Data records
-*-

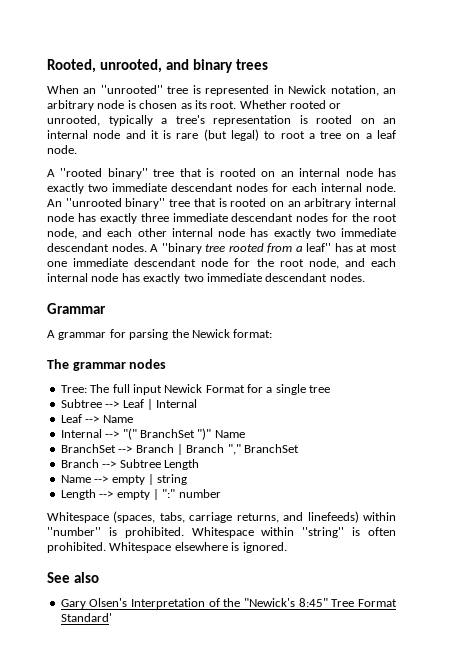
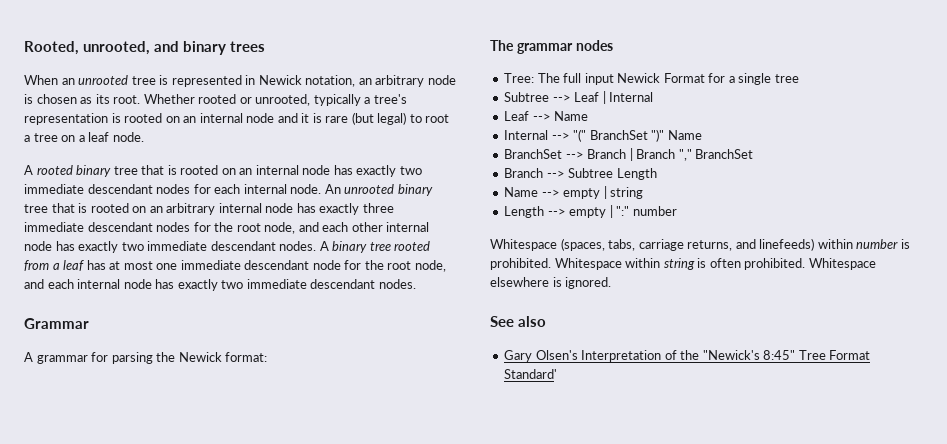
- When an ''unrooted'' tree is represented in Newick notation, an arbitrary node is chosen as its root.
+ When an unrooted tree is represented in Newick notation, an arbitrary node is chosen as its root.
- A ''rooted binary'' tree that is rooted on an internal node has exactly two immediate descendant nodes for each internal node.
+ A rooted binary tree that is rooted on an internal node has exactly two immediate descendant nodes for each internal node.
- An ''unrooted binary'' tree that is rooted on an arbitrary internal node has exactly three immediate descendant nodes for the root node, and each other internal node has exactly two immediate descendant nodes.
+ An unrooted binary tree that is rooted on an arbitrary internal node has exactly three immediate descendant nodes for the root node, and each other internal node has exactly two immediate descendant nodes.
- A ''binary tree rooted from a leaf'' has at most one immediate descendant node for the root node, and each internal node has exactly two immediate descendant nodes.
+ A binary tree rooted from a leaf has at most one immediate descendant node for the root node, and each internal node has exactly two immediate descendant nodes.
- Whitespace (spaces, tabs, carriage returns, and linefeeds) within ''number'' is prohibited.
+ Whitespace (spaces, tabs, carriage returns, and linefeeds) within number is prohibited.
- Whitespace within ''string'' is often prohibited.
+ Whitespace within string is often prohibited.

-*-

= Exercise prompt =
From the entries, report every line in which the string "carriage" occurs.

= Answer for this exercise =
- Whitespace (spaces, tabs, carriage returns, and linefeeds) within ''number'' is prohibited.
+ Whitespace (spaces, tabs, carriage returns, and linefeeds) within number is prohibited.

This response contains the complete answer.